Post originaly done on Codavel’s blog

TL;DR: When confronted with challenging wireless networks, traditional CDNs bring limited performance benefits for mobile users, and more often than not, the user experience gets compromised. To fix this, we explore the new concept of Mobile CDNs, the first objective approach to an old problem - Delivering content to mobile devices without getting user experience destroyed by wireless instability. In this article, we will navigate through our journey from why we are building a Mobile CDN, to how we are deploying it.

The app, the user, and the experience

You are a proud product owner. You have prepared everything so that your app is flawless, with the best user experience. You took the time to optimize most aspects of your app and deployed a CDN to ensure that your users can get the content out of the gate. All the items in your user experience checklist are ticked. You set out to test your app, and everything seems perfect. In your office and your house, the app’s performance and the user experience are top-notch. You feel confident.

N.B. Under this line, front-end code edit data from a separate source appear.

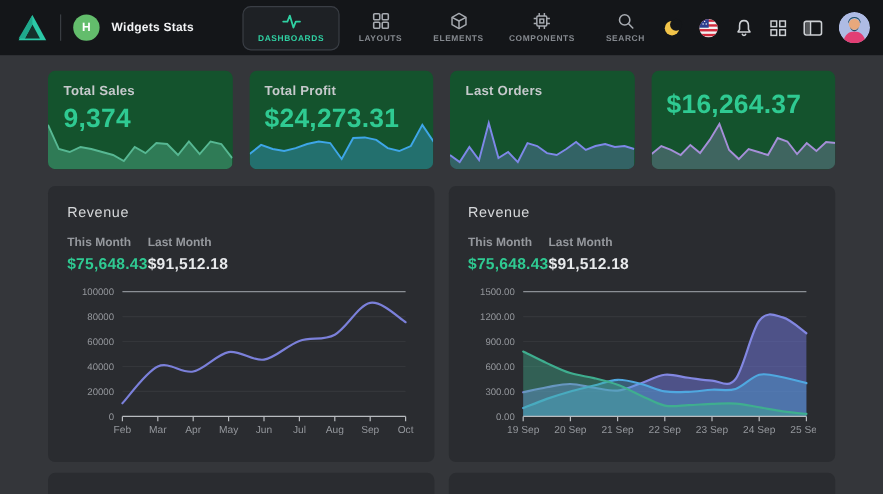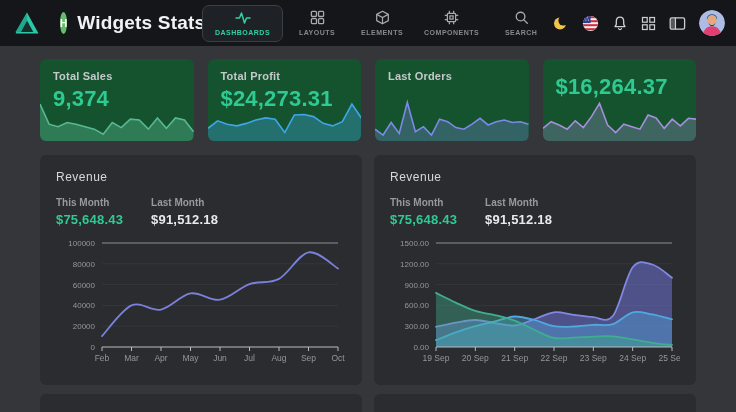"Widgets Stats" .apptitle { font-size: 19px -> 10px }
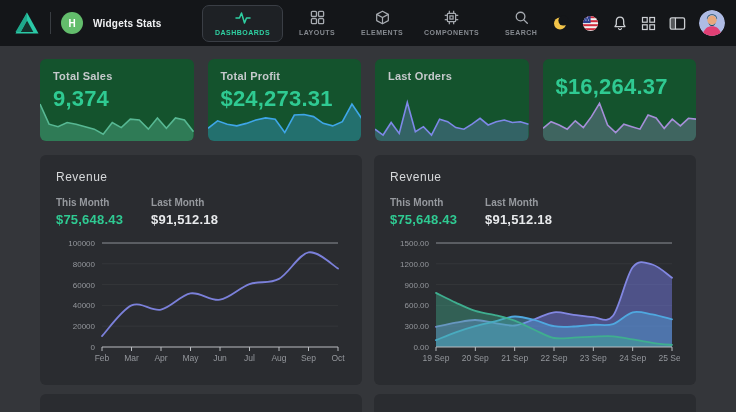"This Month" .sub { gap: 28px -> none }
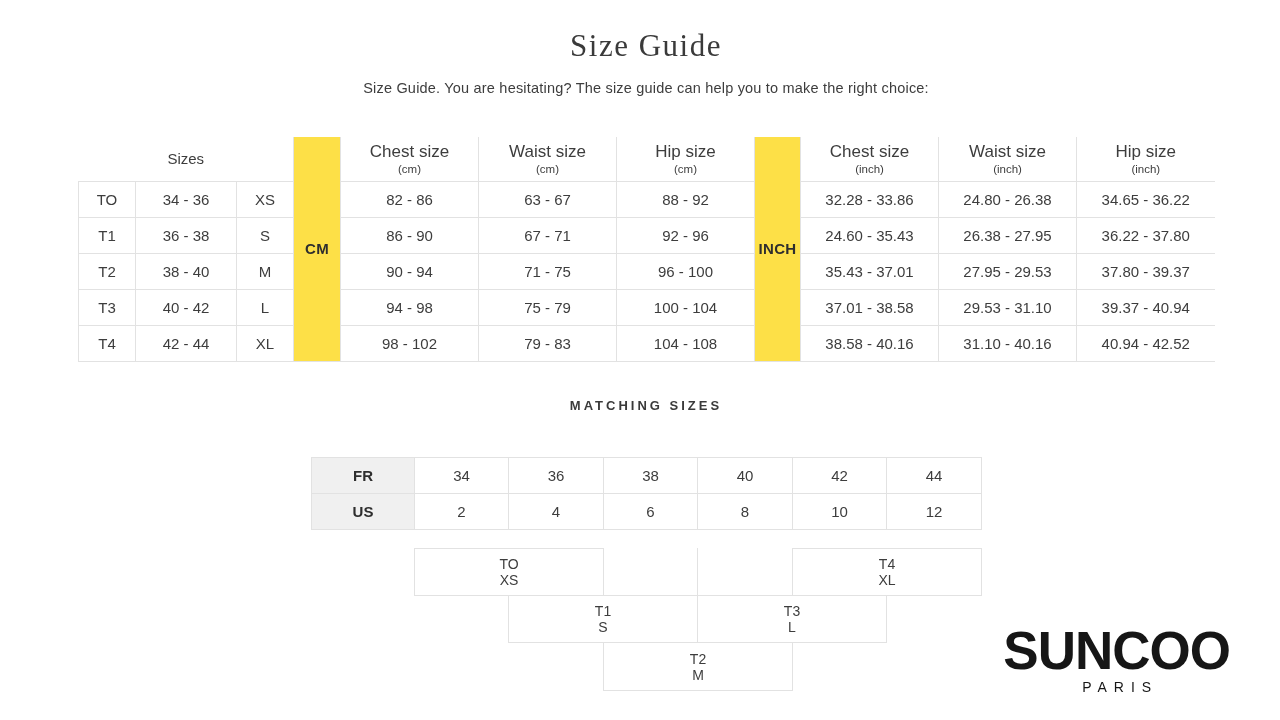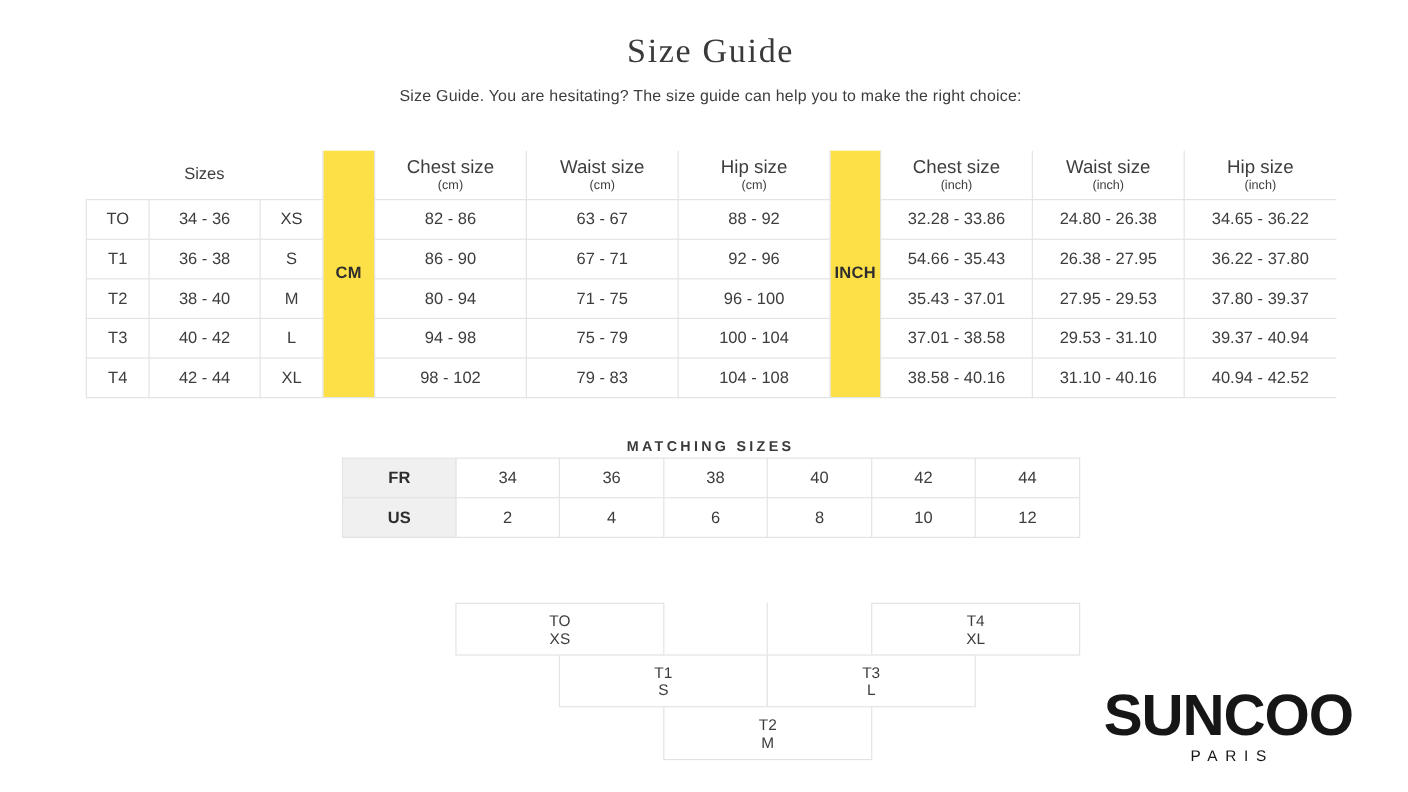"54.66 - 35.43" td { text: 54.66 -> 24.60 }
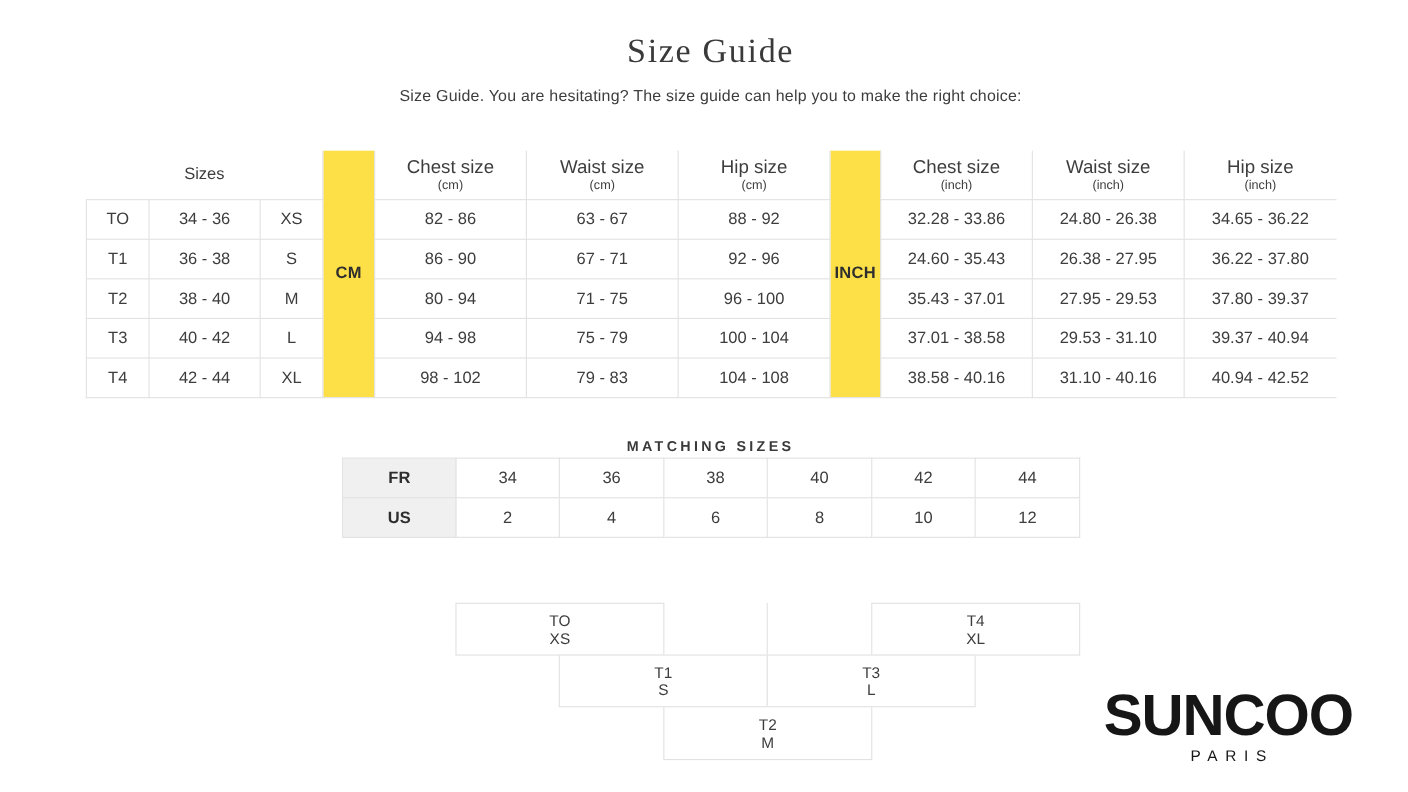"80 - 94" td { text: 80 -> 90 }
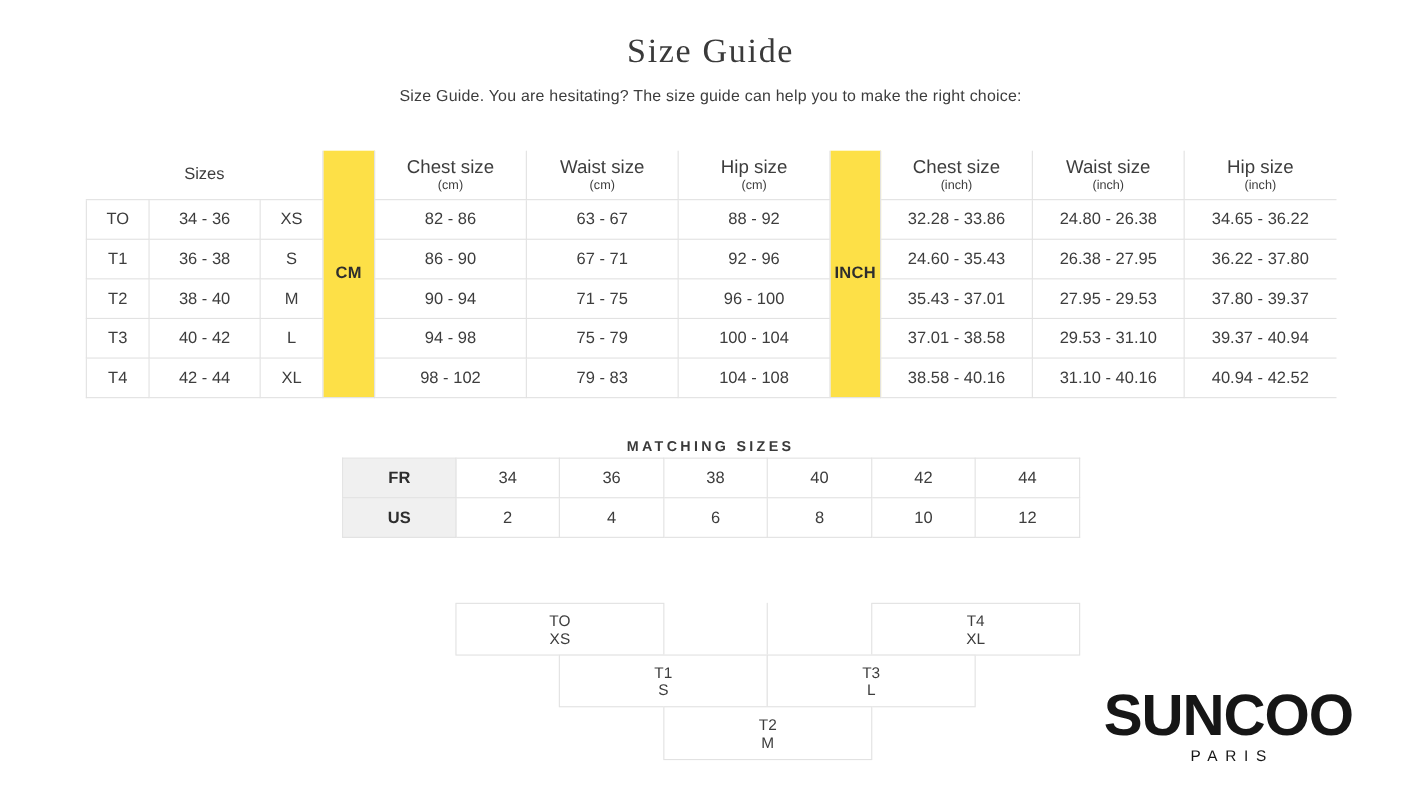"FR" .mt-wrap { top: 416px -> 457px }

So confident that you decide to expand your tests. You go for that coffee at your favorite place and test the app again. Your confidence gets a bit shattered. This time, the app feels a bit sluggish, and that perfect experience is no longer there. You see the loading spinner often, and content takes longer to get shown. Getting back to the office, you sit down and look at your metrics dashboard and confirm what your feeling indicated. Performance is not as good as you’ve expected.

You’ve done everything right, followed the textbook optimizations, and yet, you no longer feel confident that every user is getting the experience you were striving for. Why?

The (same old) problem

You already knew that the location of users could have a significant impact on performance. That is precisely the reason why you have already deployed a CDN in the first place. You want your content to be served from a location as close to the user as possible, reducing the impact of latency when serving the content. So, why are you still experiencing performance degradation? Because the issue is more complicated than just the user location: the user’s network also presents a massive impact on your app’s performance.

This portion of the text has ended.